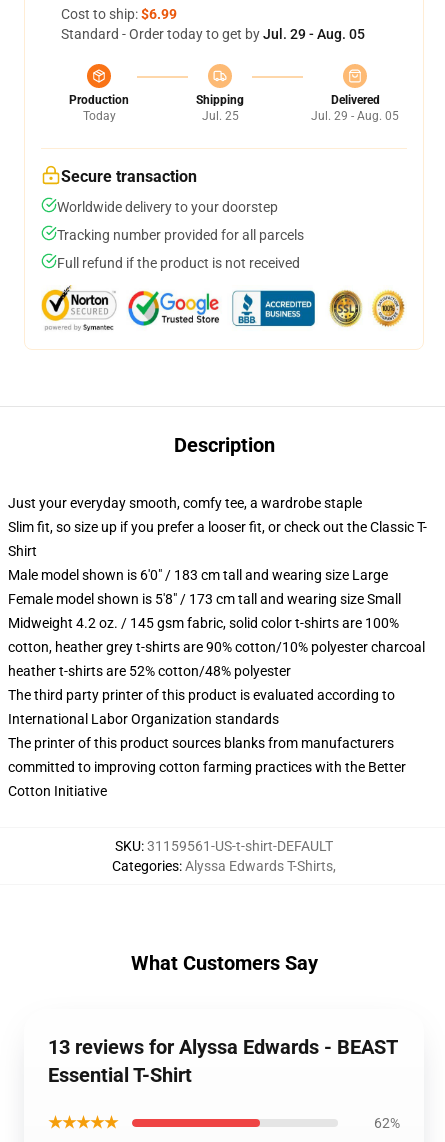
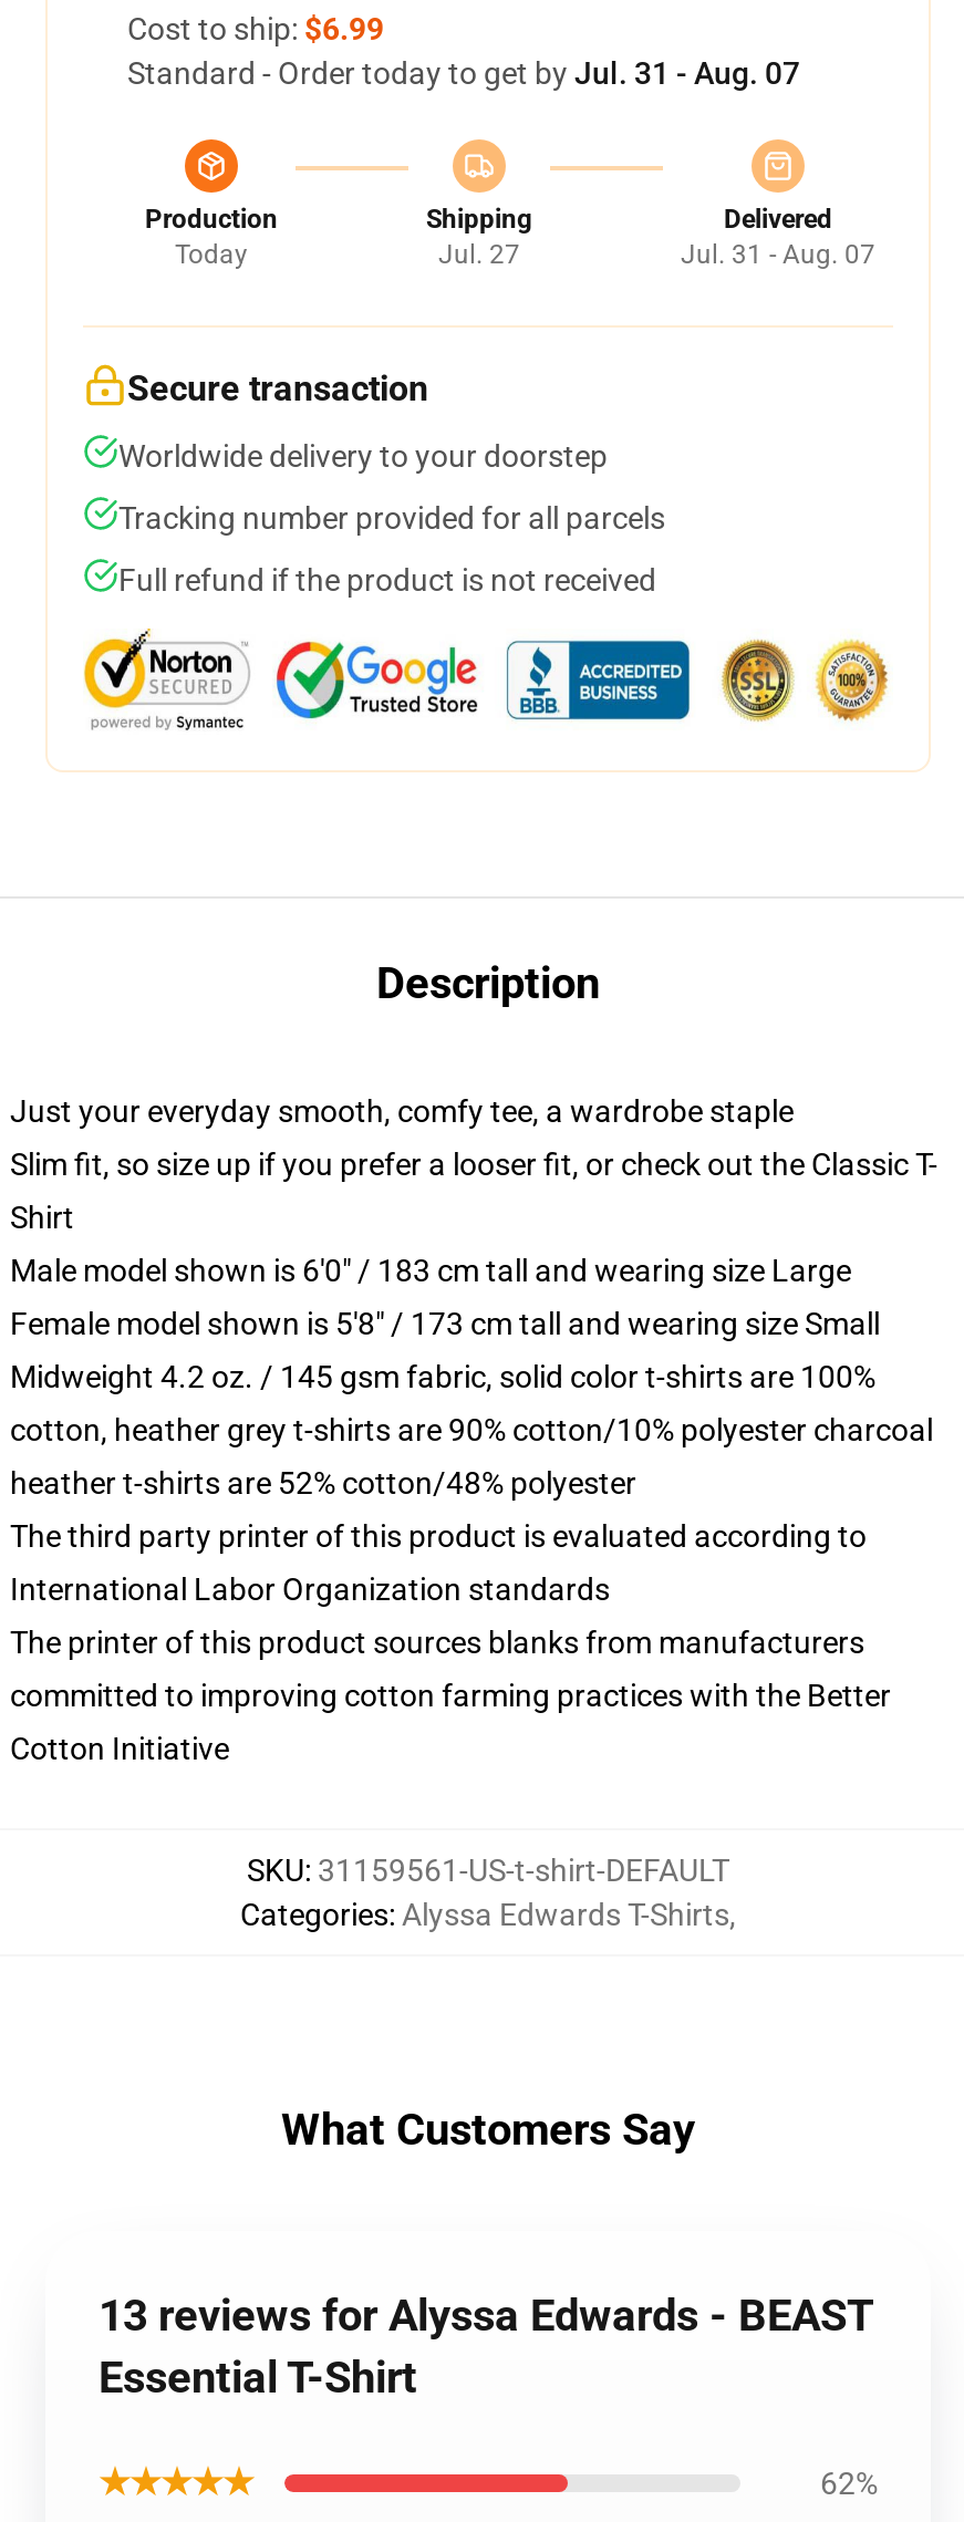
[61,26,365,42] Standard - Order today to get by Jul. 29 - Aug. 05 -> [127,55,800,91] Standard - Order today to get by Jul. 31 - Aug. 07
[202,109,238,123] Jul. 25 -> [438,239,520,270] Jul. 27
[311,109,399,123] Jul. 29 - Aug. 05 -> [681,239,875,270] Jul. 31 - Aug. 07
* * *
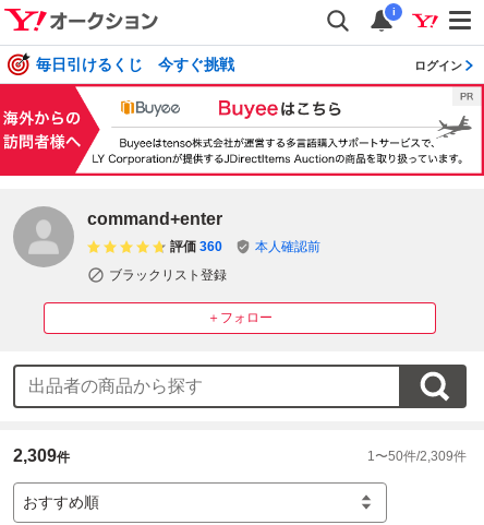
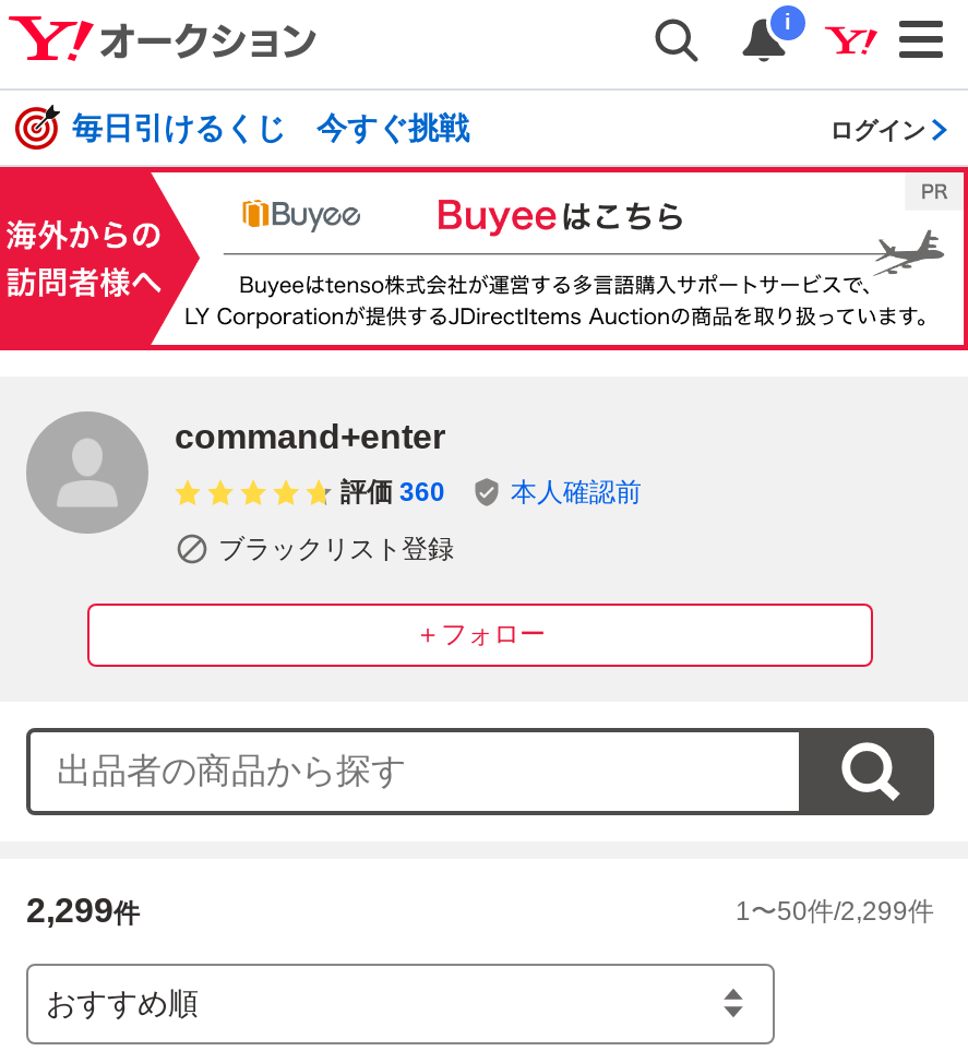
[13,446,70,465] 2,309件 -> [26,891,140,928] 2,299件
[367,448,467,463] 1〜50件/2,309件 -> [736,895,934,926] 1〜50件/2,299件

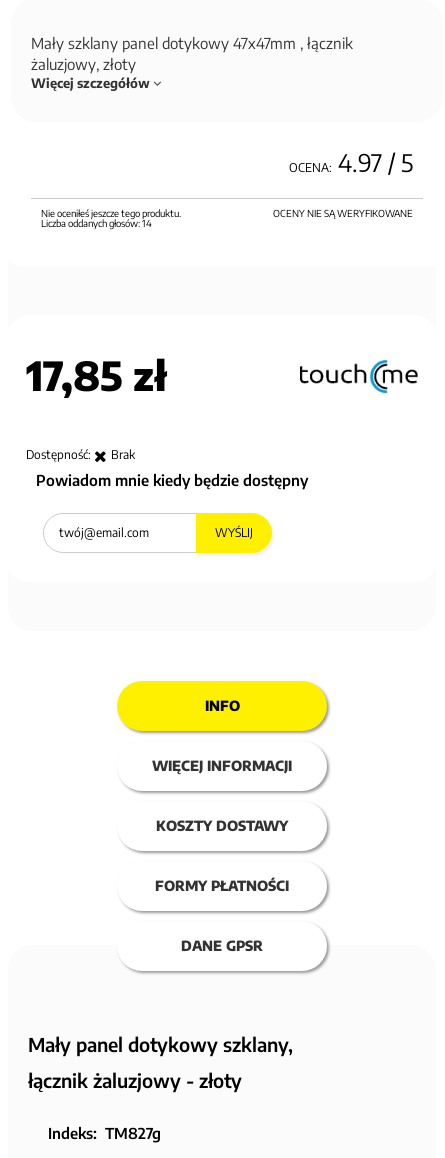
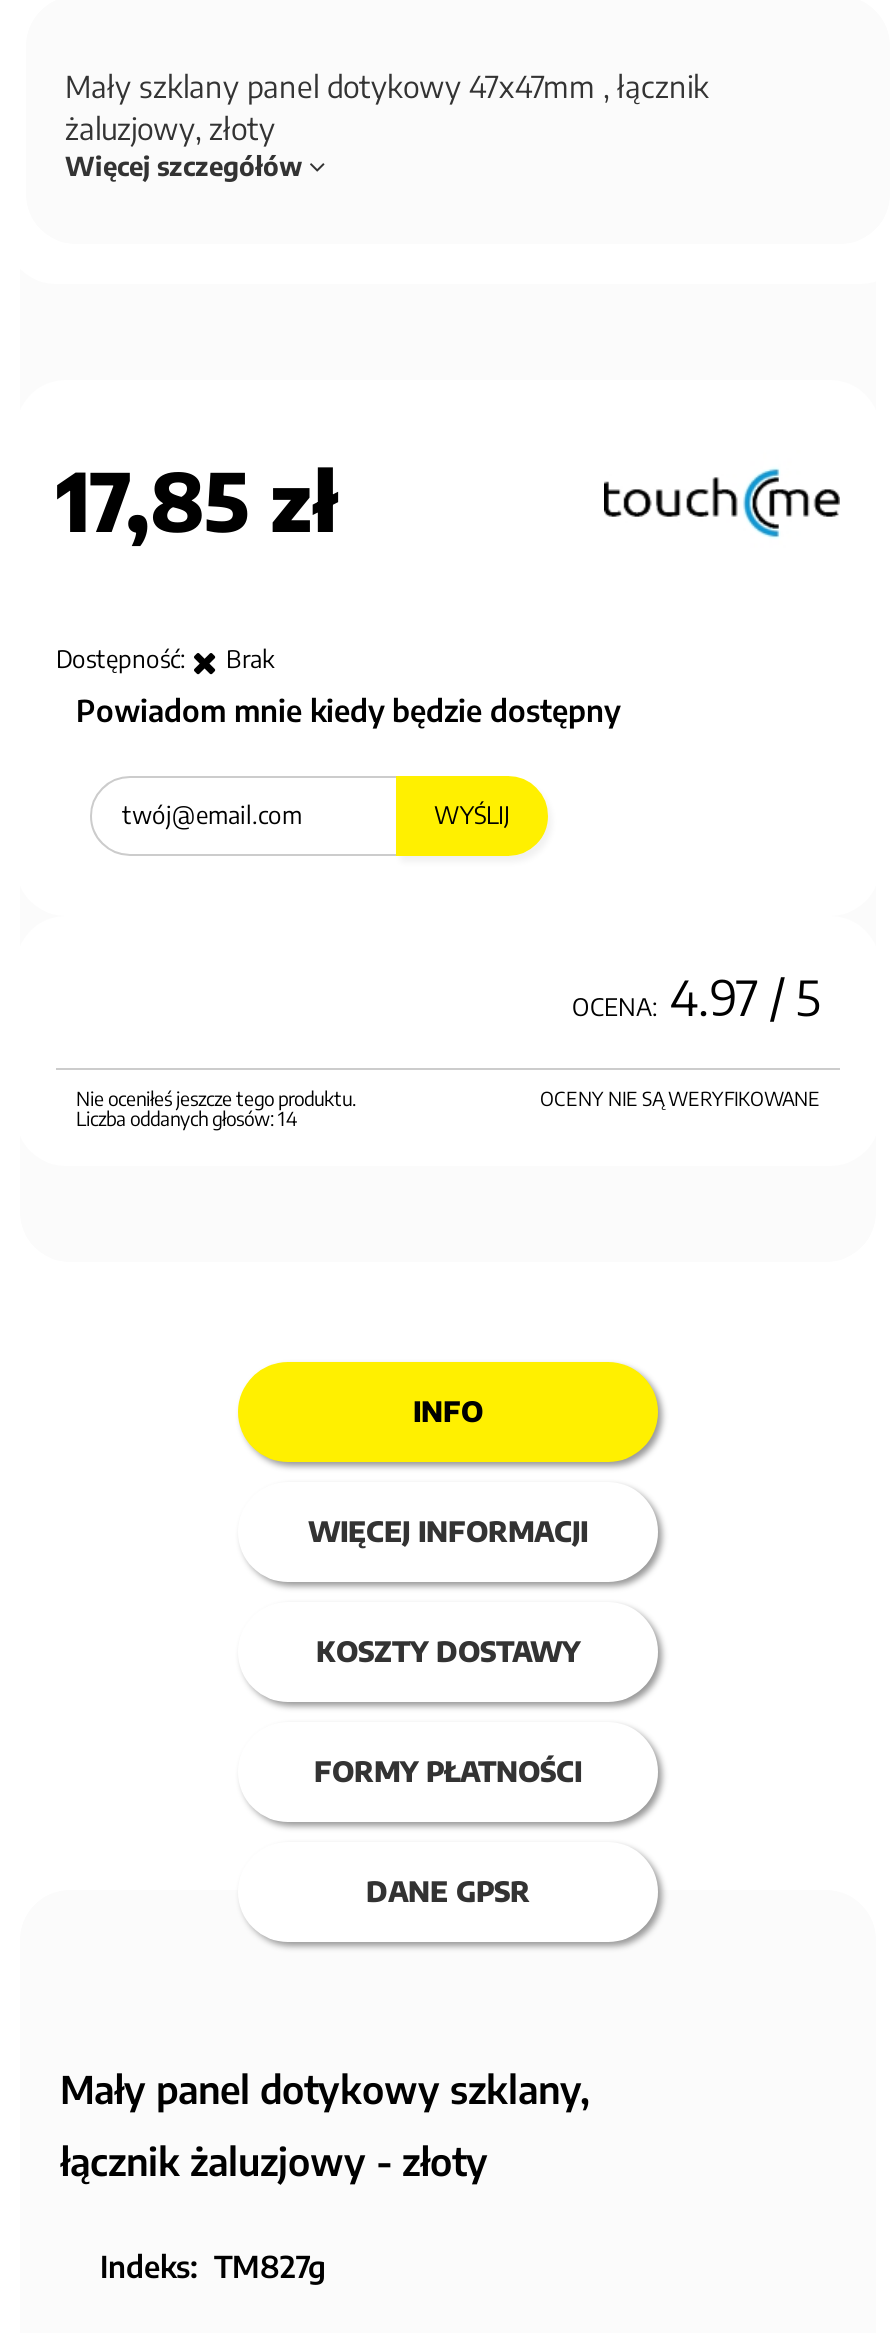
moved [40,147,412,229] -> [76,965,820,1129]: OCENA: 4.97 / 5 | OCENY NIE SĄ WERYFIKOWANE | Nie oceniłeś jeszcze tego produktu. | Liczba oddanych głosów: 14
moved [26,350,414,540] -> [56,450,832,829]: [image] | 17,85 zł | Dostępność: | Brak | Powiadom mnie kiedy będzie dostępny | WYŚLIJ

Work order => Print exactly the lines above from the one with "[61,26,365,42] Standard - Order" to the one with "[311,109,399,123] Jul. 29", including both.

Completed exercise =>
[61,26,365,42] Standard - Order today to get by Jul. 29 - Aug. 05 -> [127,55,800,91] Standard - Order today to get by Jul. 31 - Aug. 07
[202,109,238,123] Jul. 25 -> [438,239,520,270] Jul. 27
[311,109,399,123] Jul. 29 - Aug. 05 -> [681,239,875,270] Jul. 31 - Aug. 07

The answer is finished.